-------- Extracted records
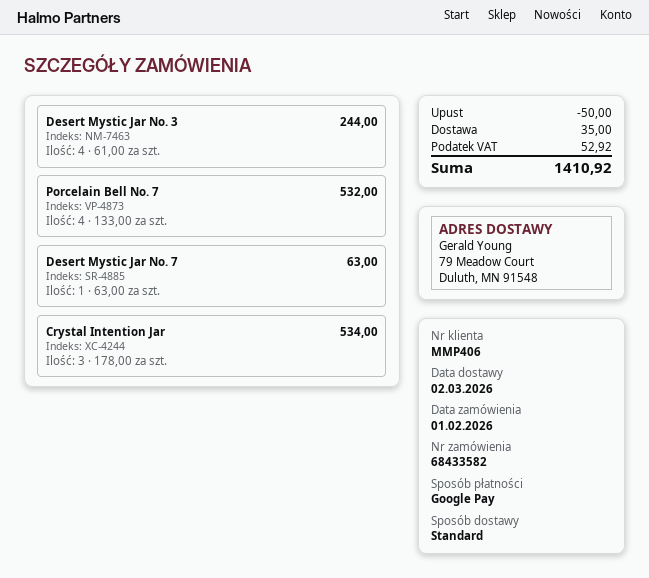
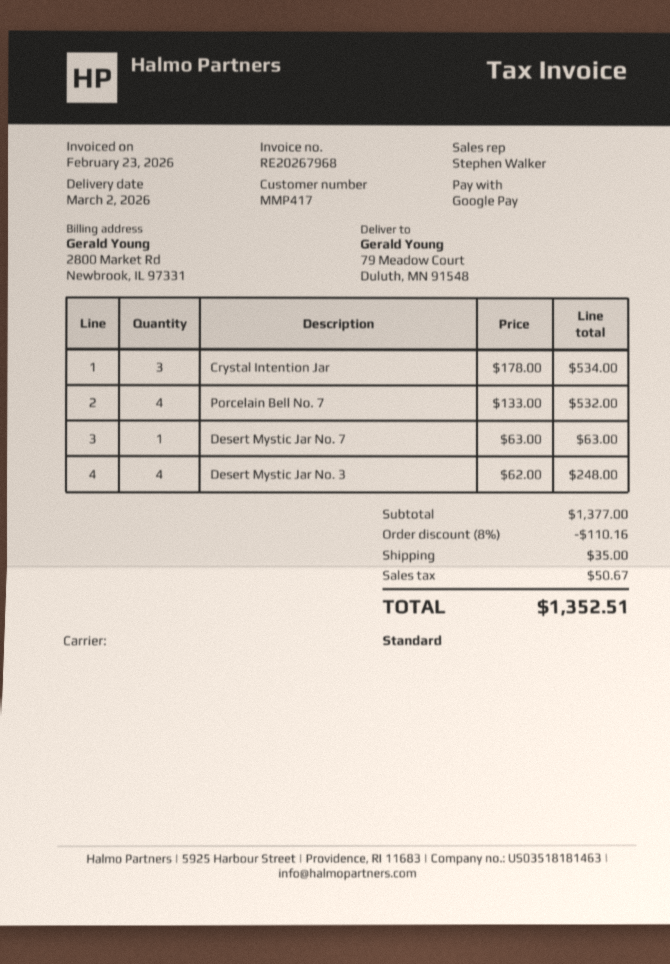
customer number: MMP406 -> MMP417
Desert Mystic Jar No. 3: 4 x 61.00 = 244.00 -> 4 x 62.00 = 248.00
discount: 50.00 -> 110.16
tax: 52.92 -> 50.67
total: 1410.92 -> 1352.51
----------------
Aim of the exercise:
An exact copy of every entry, without pictures, should be your output.

Completed task:
customer number: MMP406 -> MMP417
Desert Mystic Jar No. 3: 4 x 61.00 = 244.00 -> 4 x 62.00 = 248.00
discount: 50.00 -> 110.16
tax: 52.92 -> 50.67
total: 1410.92 -> 1352.51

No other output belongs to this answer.